The Postal Service is one of the finest institutions we have.
Personally, I think forty-four cents to mail a letter to anyplace in the country is the bargain of the century. And they will take that letter to any address, no matter how far out in the sticks it happens to be.
But have you noticed lately all the talk about how the Post Office is a basket case, inefficient, poorly managed, and unable to pay its bills? According to this drumbeat they have to shut down a bunch of offices and lay off tens of thousands of workers, and even then they will have to reduce services to make ends meet.

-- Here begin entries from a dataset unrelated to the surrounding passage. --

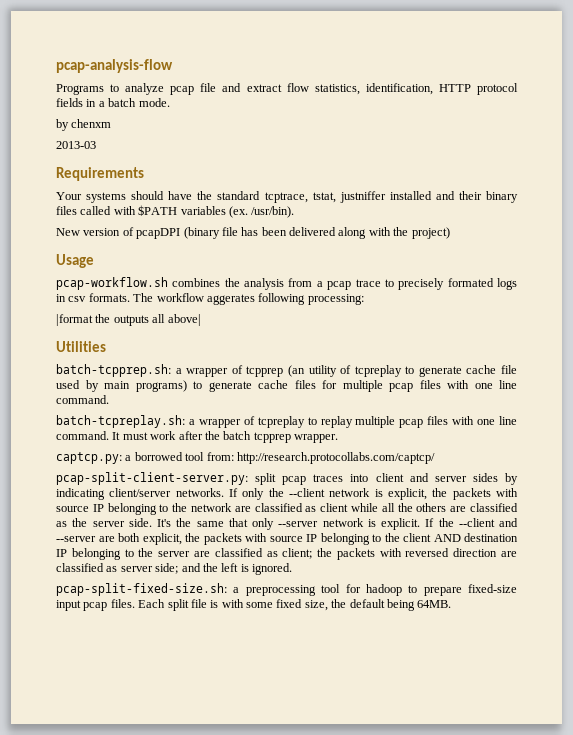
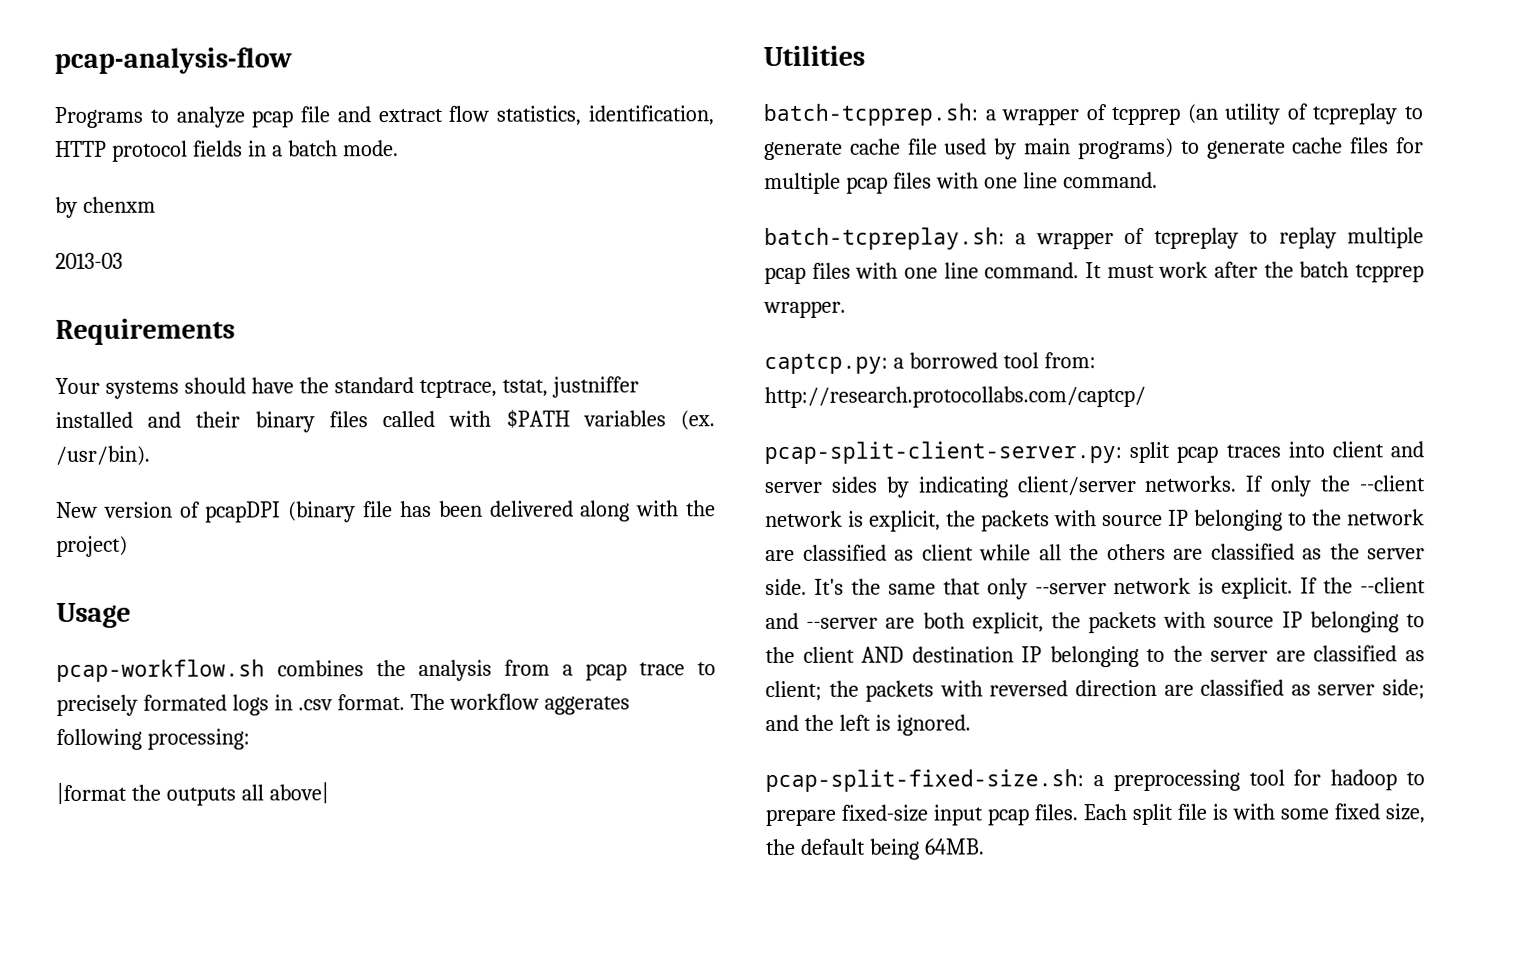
- pcap-workflow.sh combines the analysis from a pcap trace to precisely formated logs in csv formats.
+ pcap-workflow.sh combines the analysis from a pcap trace to precisely formated logs in .csv format.

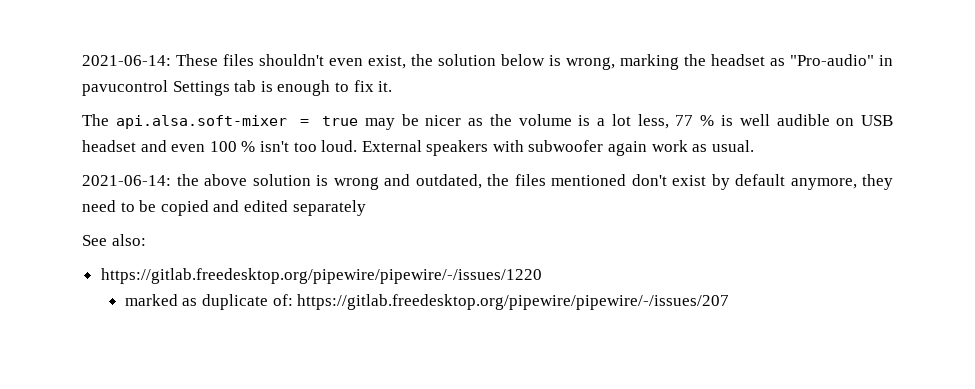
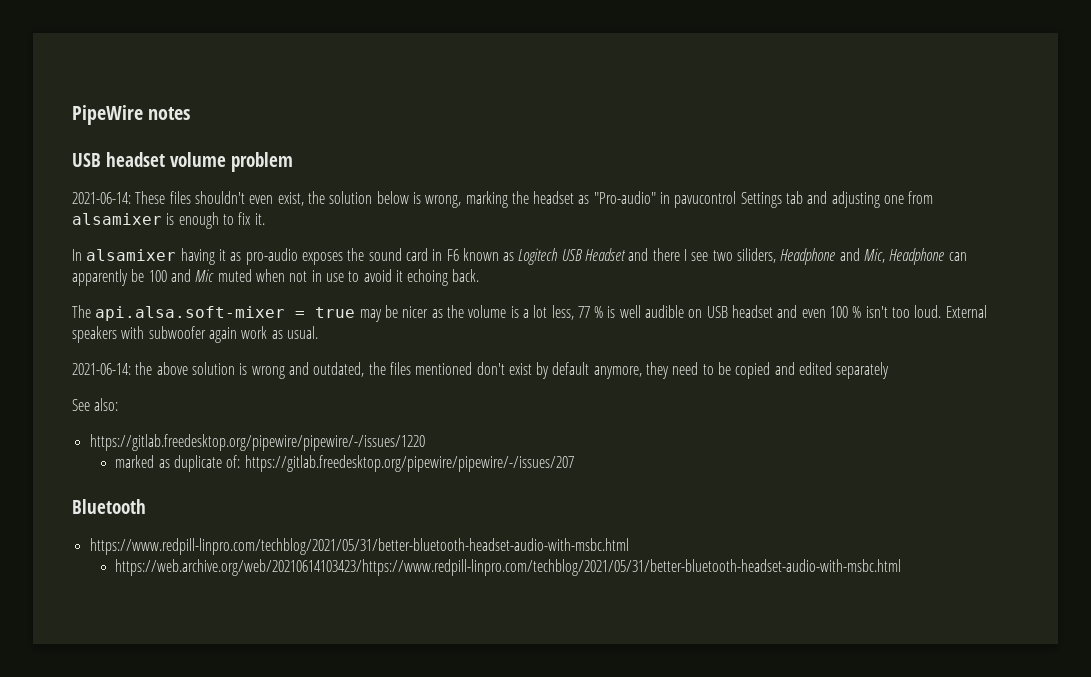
+ PipeWire notes
+ USB headset volume problem
- 2021-06-14: These files shouldn't even exist, the solution below is wrong, marking the headset as "Pro-audio" in pavucontrol Settings tab is enough to fix it.
+ 2021-06-14: These files shouldn't even exist, the solution below is wrong, marking the headset as "Pro-audio" in pavucontrol Settings tab and adjusting one from alsamixer is enough to fix it.
+ In alsamixer having it as pro-audio exposes the sound card in F6 known as Logitech USB Headset and there I see two siliders, Headphone and Mic, Headphone can apparently be 100 and Mic muted when not in use to avoid it echoing back.
+ Bluetooth
+ https://www.redpill-linpro.com/techblog/2021/05/31/better-bluetooth-headset-audio-with-msbc.html
+ https://web.archive.org/web/20210614103423/https://www.redpill-linpro.com/techblog/2021/05/31/better-bluetooth-headset-audio-with-msbc.html

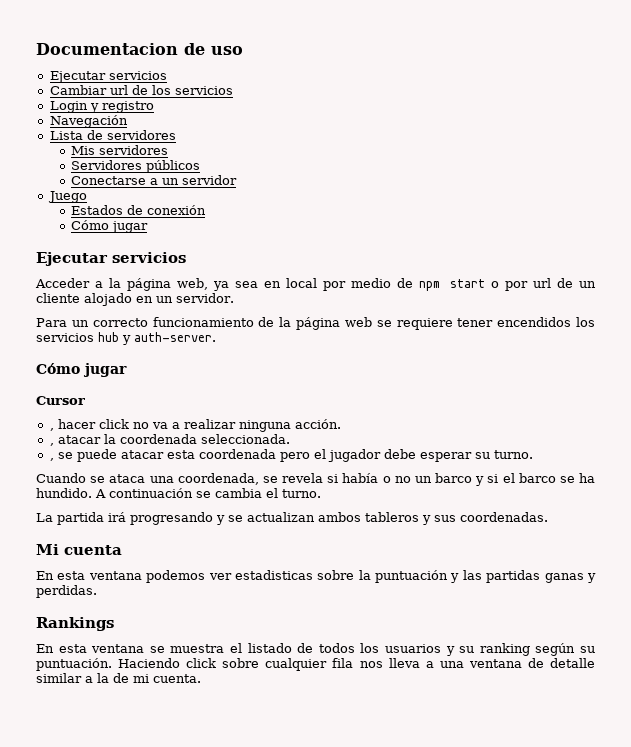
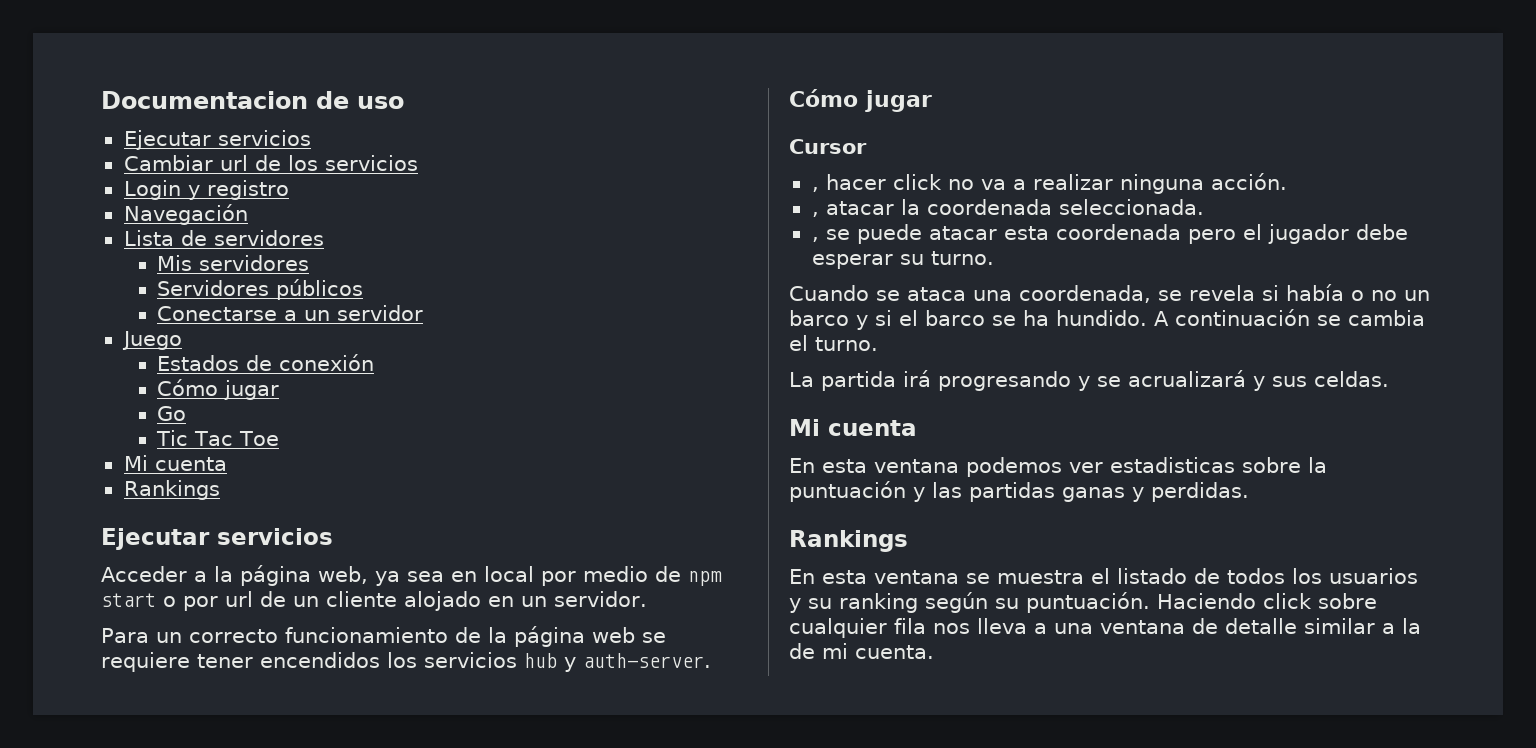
+ Go
+ Tic Tac Toe
+ Mi cuenta
+ Rankings
- La partida irá progresando y se actualizan ambos tableros y sus coordenadas.
+ La partida irá progresando y se acrualizará y sus celdas.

They just can’t compete with the leaner, smarter, market-driven private delivery services.
But did you know that beginning five years ago during the Bush Administration, a law was passed requiring the Postal Service to fully fund its pension plan 75 years into the future, and that they are required to accomplish this feat within the next five years? In other words they have to be 100% ready to pay a pension to workers who have not yet been born. And this at the same time that UPS and Federal Express are lobbying strongly to be allowed to use their pension funds today as operating money, claiming that it will enable them to be more profitable, thus “saving” their pension funds.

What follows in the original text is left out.